Nested JSON objects are the most important conversion case for real APIs. Each nested object becomes its own named struct type, and the parent struct references it by name. This matches idiomatic Go — deeply nested inline types are hard to read and reuse. The generated type names are derived from the JSON key name, capitalized. You will often want to review and rename them to better reflect your domain model.
Once you have generated structs, you can unmarshal a live API response with just a few lines: json.NewDecoder(resp.Body).Decode(&result). If the struct fields have omitempty tags, missing optional fields will not cause errors. You can add custom validation logic, implement the json.Unmarshaler interface for special types like time.Time, or add additional struct tags for XML or database ORM compatibility.
Go developers working with GraphQL APIs, gRPC-gateway JSON, OpenAPI-generated schemas, or webhook payloads all regularly need to convert incoming JSON shapes to Go structs. The alternative — using map[string]interface{} — loses type information entirely and requires type assertions at every field access, which is both verbose and fragile. Generated structs are always the better long-term approach.
When developers use this tool
Getting the most from generated Go structs
- Review pointer types carefully: The converter uses pointers for nullable JSON fields, but if your API always sends those fields, you can remove the pointer for simpler code. Only keep pointers where the field genuinely may be absent or null.
- Add omitempty where needed: If you are also marshaling structs back to JSON and want to omit zero-value fields, add ,omitempty to json tags. The generated structs include the tag structure needed — just append the option.
- Rename generated types: Names like Address or Items derived from JSON keys are generic. Rename them to match your domain model — UserAddress, OrderItems — so your codebase is self-documenting.
- Handle time.Time fields: JSON timestamps are usually strings in RFC 3339 format. The converter produces string for these. Replace string with time.Time and implement custom UnmarshalJSON if your API uses non-standard date formats.

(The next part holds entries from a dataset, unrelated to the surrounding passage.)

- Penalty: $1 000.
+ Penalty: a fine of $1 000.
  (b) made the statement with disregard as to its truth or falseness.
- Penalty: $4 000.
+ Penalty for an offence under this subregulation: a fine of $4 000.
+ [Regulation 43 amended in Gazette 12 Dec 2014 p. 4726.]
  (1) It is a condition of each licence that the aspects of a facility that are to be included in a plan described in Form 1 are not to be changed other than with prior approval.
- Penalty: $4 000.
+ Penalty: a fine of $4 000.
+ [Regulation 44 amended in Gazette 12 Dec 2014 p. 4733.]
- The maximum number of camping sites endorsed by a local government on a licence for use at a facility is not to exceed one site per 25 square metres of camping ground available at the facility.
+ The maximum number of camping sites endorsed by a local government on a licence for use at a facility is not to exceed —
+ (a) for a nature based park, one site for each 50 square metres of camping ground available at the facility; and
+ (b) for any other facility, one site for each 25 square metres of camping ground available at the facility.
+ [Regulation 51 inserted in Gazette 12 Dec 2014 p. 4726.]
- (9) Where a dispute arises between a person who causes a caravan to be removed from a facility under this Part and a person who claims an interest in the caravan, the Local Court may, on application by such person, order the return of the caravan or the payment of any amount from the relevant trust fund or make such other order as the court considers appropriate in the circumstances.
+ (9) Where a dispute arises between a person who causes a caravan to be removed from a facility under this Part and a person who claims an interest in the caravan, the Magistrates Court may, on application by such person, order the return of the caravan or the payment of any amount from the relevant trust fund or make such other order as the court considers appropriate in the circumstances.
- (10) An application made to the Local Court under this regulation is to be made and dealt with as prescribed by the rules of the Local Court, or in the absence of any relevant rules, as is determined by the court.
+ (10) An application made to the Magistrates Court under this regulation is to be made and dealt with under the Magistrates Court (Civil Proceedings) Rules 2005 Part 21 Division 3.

- Use go generate for long-term maintenance: For APIs that change frequently, consider storing the sample JSON in your repo and using go:generate comments to re-run the converter when the schema changes.
Additional frequently asked questions
Can I generate structs for JSON arrays at the top level?
Yes. If your JSON starts with a [ array bracket, the converter wraps it appropriately and generates the element struct type. The result is a Go slice type like []Item where Item is the generated struct for the array element shape.
Does the tool handle JSON with inconsistent types across array elements?
Arrays with mixed types (e.g., sometimes a string, sometimes a number) are represented as []interface{} in the output. This is the safest representation in Go, though it loses type safety. Homogeneous arrays always produce typed slices like []string or []float64.
How should I handle date and time fields in generated structs?
The converter produces string for any JSON string field, including timestamps. After generating the struct, manually change the type to time.Time for date fields and use json.Unmarshal with a custom type that implements UnmarshalJSON to parse the format your API uses.
Can I add struct tags for database ORMs like GORM?
The converter only generates json tags. After pasting the output into your editor, you can add db, yaml, xml, or gorm tags to each field. Most Go editors with Go language server support offer multi-cursor editing to add tags efficiently across many fields at once.